TASK: Of all the entries below, retype only the lines from the one with "863px; top: 500px;" through the one with "176.966px; width: 80px;", exactly as they appear.
Content starts
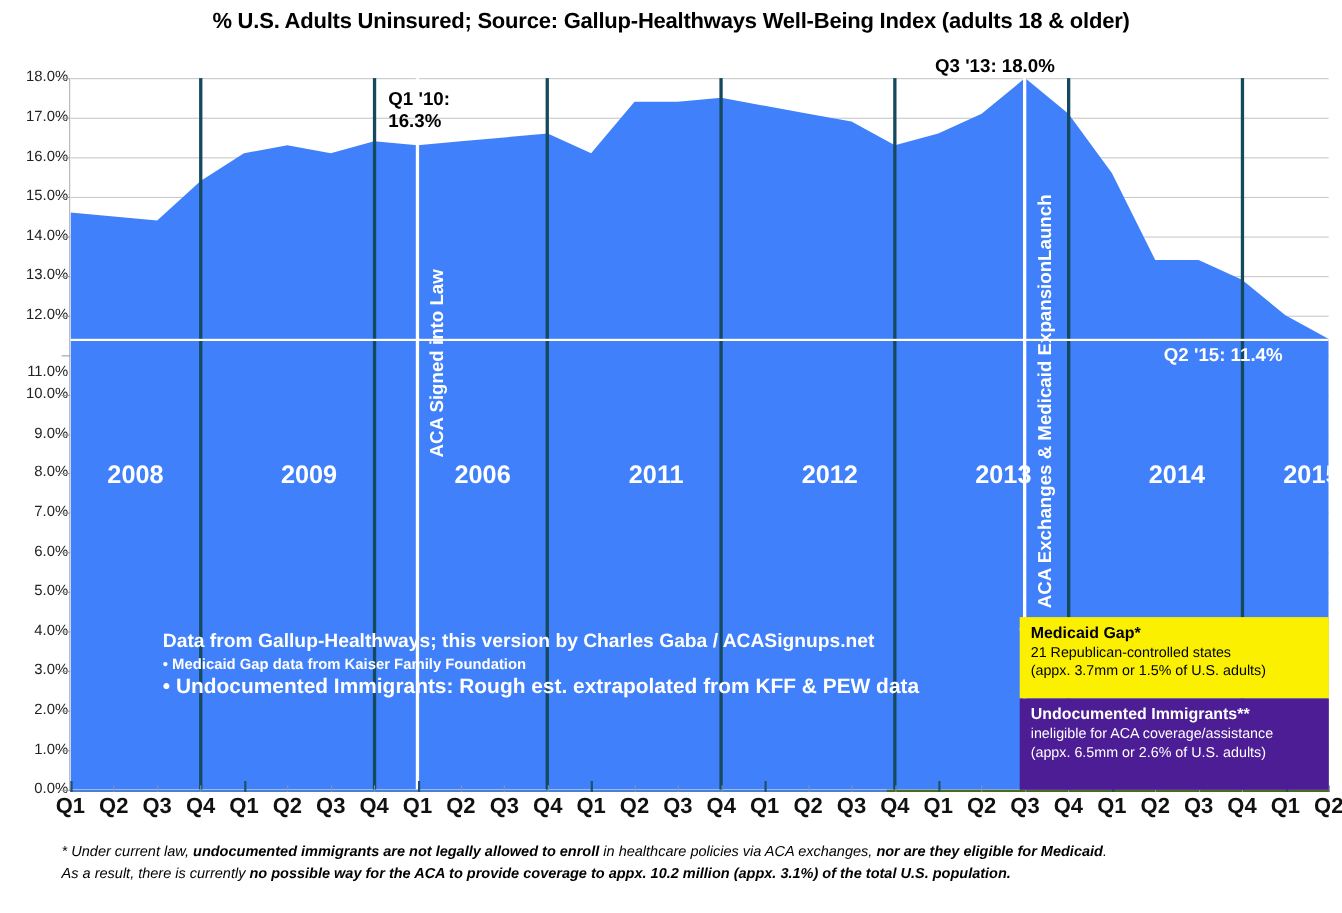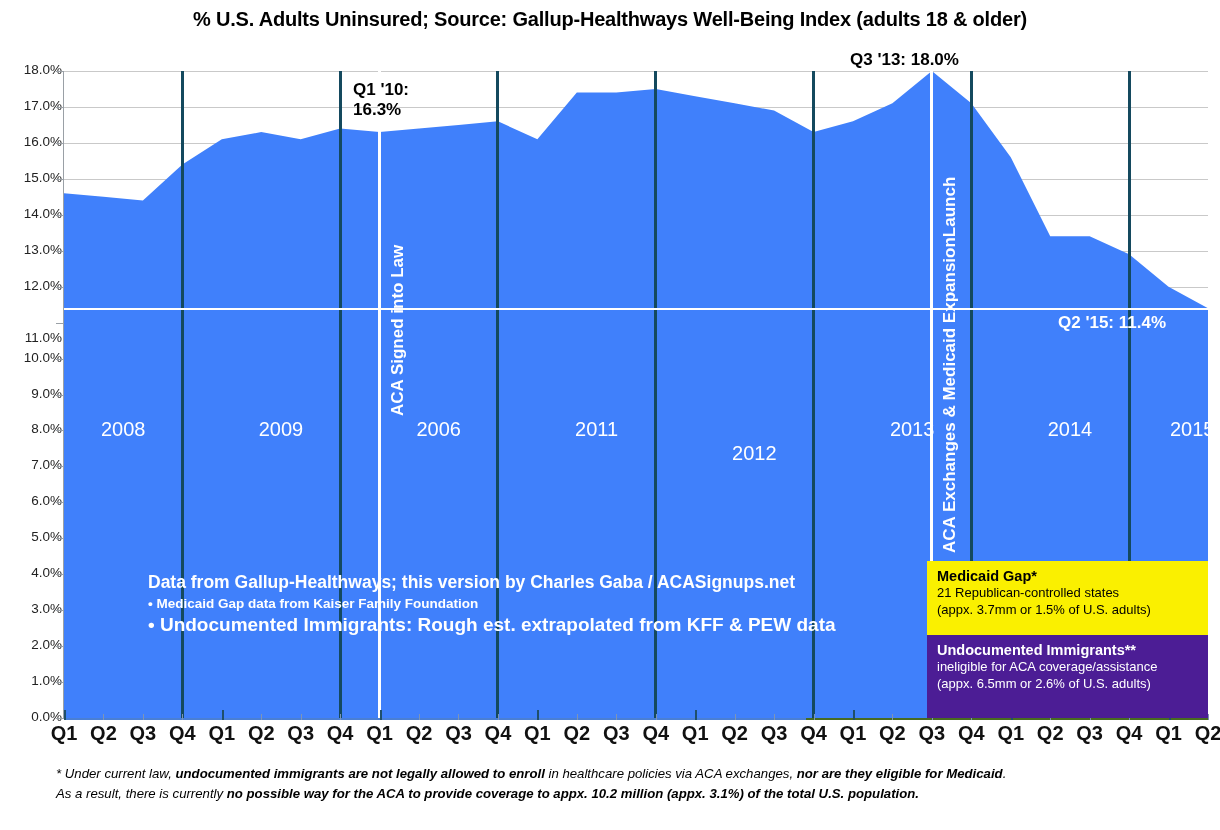--- a/index.html
+++ b/index.html
@@ -63,21 +63,21 @@
   
   .vline{
     position:absolute;width:3px;background:#14495e;
   }
   .wline{
     position:absolute;background:#ffffff;
   }
 
   .yearlabel{
     position:absolute;
-    font-size:20px;font-weight:normal;color:#ffffff;
+    font-size:23px;font-weight:bold;color:#ffffff;
     text-align:center;
   }
 
   .vtext{
     position:absolute;
     color:#ffffff;font-weight:bold;font-size:17px;
     white-space:nowrap;
     transform-origin:0 0;
     transform:rotate(-90deg);
   }
@@ -206,21 +206,21 @@
         <div class="vline" style="left: 905.81px; top: 0px; height: 647px; background: rgb(20, 73, 94);"></div>
         <div class="vline" style="left: 1063.6px; top: 0px; height: 647px; background: rgb(20, 73, 94);"></div>
         <div class="wline" style="left: 314.086px; top: 0px; width: 3px; height: 647px;"></div>
         <div class="wline" style="left: 866.362px; top: 0px; width: 3px; height: 647px;"></div>
         <div class="wline" style="left: 0px; top: 237px; width: 1144px; height: 2px;"></div>
         <div class="wline" style="left: 863px; top: 500px; width: 281px; height: 2px;"></div>
         <div class="yearlabel" style="left: 19.1724px; width: 80px; top: 347.444px;">2008</div>
         <div class="yearlabel" style="left: 176.966px; width: 80px; top: 347.444px;">2009</div>
         <div class="yearlabel" style="left: 334.759px; width: 80px; top: 347.444px;">2006</div>
         <div class="yearlabel" style="left: 492.552px; width: 80px; top: 347.444px;">2011</div>
-        <div class="yearlabel" style="left: 650.345px; width: 80px; top: 347.444px; margin-top: 24px;">2012</div>
+        <div class="yearlabel" style="left: 650.345px; width: 80px; top: 347.444px;">2012</div>
         <div class="yearlabel" style="left: 808.138px; width: 80px; top: 347.444px;">2013</div>
         <div class="yearlabel" style="left: 965.931px; width: 80px; top: 347.444px;">2014</div>
         <div class="yearlabel" style="left: 1088.22px; width: 80px; top: 347.444px;">2015</div>
         <div class="vtext" style="left: 323.586px; top: 345.444px;">ACA Signed into Law</div>
         <div class="vtext" style="left: 875.862px; top: 481.656px;">ACA Exchanges &amp; Medicaid ExpansionLaunch</div>
       </div>
   </div>
 
   <div class="axis-bottom"></div>
   <div class="axis-bottom-green"></div>

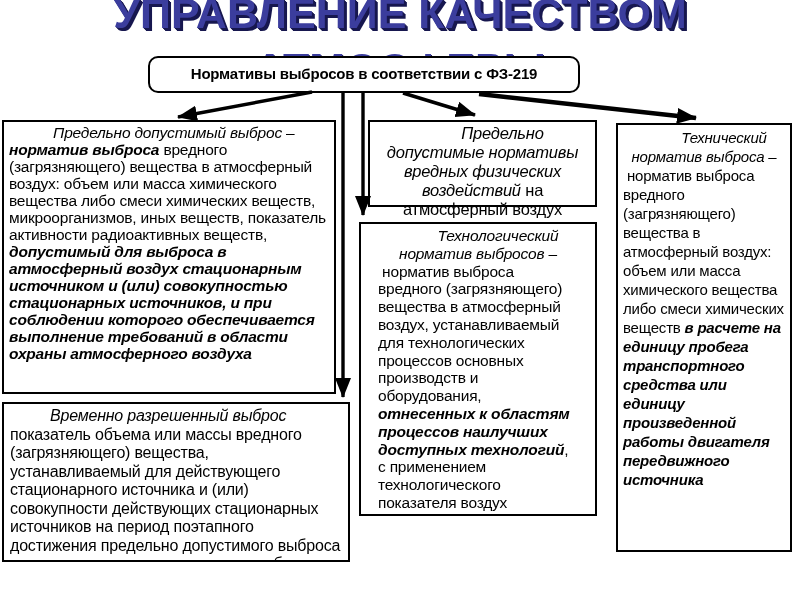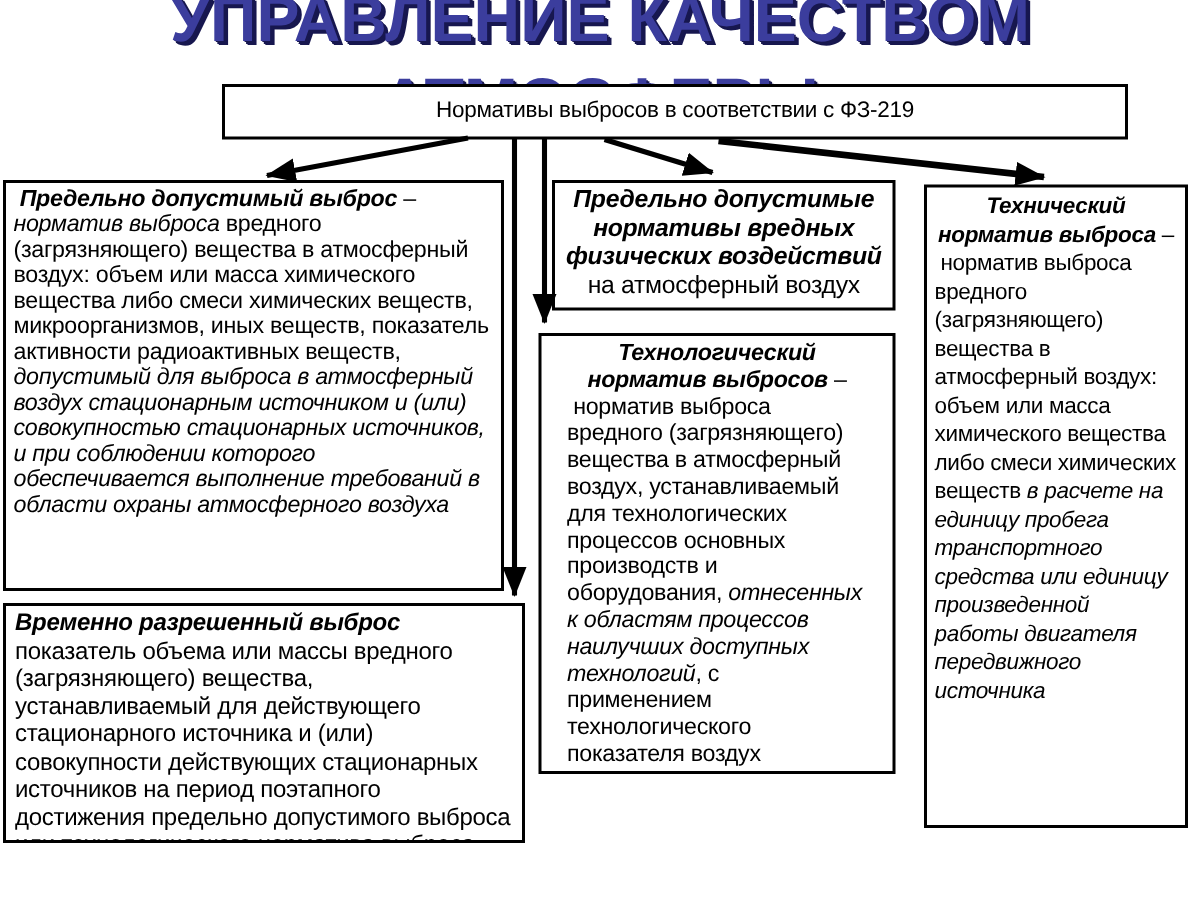--- a/index.html
+++ b/index.html
@@ -18,26 +18,26 @@
     letter-spacing:0px;z-index:0;
   }
   
   .box{
     position:absolute;background:#ffffff;border:2px solid #000;
     box-sizing:border-box;z-index:2;letter-spacing:-0.2px;
   }
   .blk{white-space:pre-wrap;}
   .blk.c{text-align:center;}
   .blk.l{text-align:left;}
-  .seg-bold-italic{font-weight:700;font-style:italic;}
-  .seg-italic{font-style:italic;}
+  .seg-bold-italic{font-weight:400;font-style:italic;margin-left:40px;}
+  .seg-italic{font-style:italic;font-weight:bold;}
   .seg-regular{font-weight:400;font-style:normal;}
 
-  .box-root{left:148px;top:56px;width:604px;height:37px;
-    font-weight:400;font-size:15px;line-height:32px;text-align:center;overflow:hidden;}
+  .box-root{left:148px;top:56px;width:432px;height:37px;
+    font-weight:700;font-size:15px;line-height:32px;text-align:center;overflow:hidden;border-radius:10px;}
   .box-pdv{left:2px;top:120px;width:334px;height:274px;
     font-size:15.5px;line-height:17px;padding:2px 5px;overflow:visible;}
   .box-vrv{left:2px;top:402px;width:348px;height:160px;
     font-size:16px;line-height:18.5px;padding:3px 6px;overflow:hidden;}
   .box-fiz{left:368px;top:120px;width:229px;height:87px;
     font-size:16.5px;line-height:19px;padding:2px 4px;overflow:visible;}
   .box-tnl{left:359px;top:222px;width:238px;height:294px;
     font-size:15.5px;line-height:17.8px;padding:3px 17px;overflow:hidden;}
   .box-tch{left:616px;top:123px;width:176px;height:429px;
     font-size:15px;line-height:19px;padding:3px 5px;overflow:hidden;}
Content ends
RESULT OF THIS EXERCISE:
         <div class="wline" style="left: 863px; top: 500px; width: 281px; height: 2px;"></div>
         <div class="yearlabel" style="left: 19.1724px; width: 80px; top: 347.444px;">2008</div>
         <div class="yearlabel" style="left: 176.966px; width: 80px; top: 347.444px;">2009</div>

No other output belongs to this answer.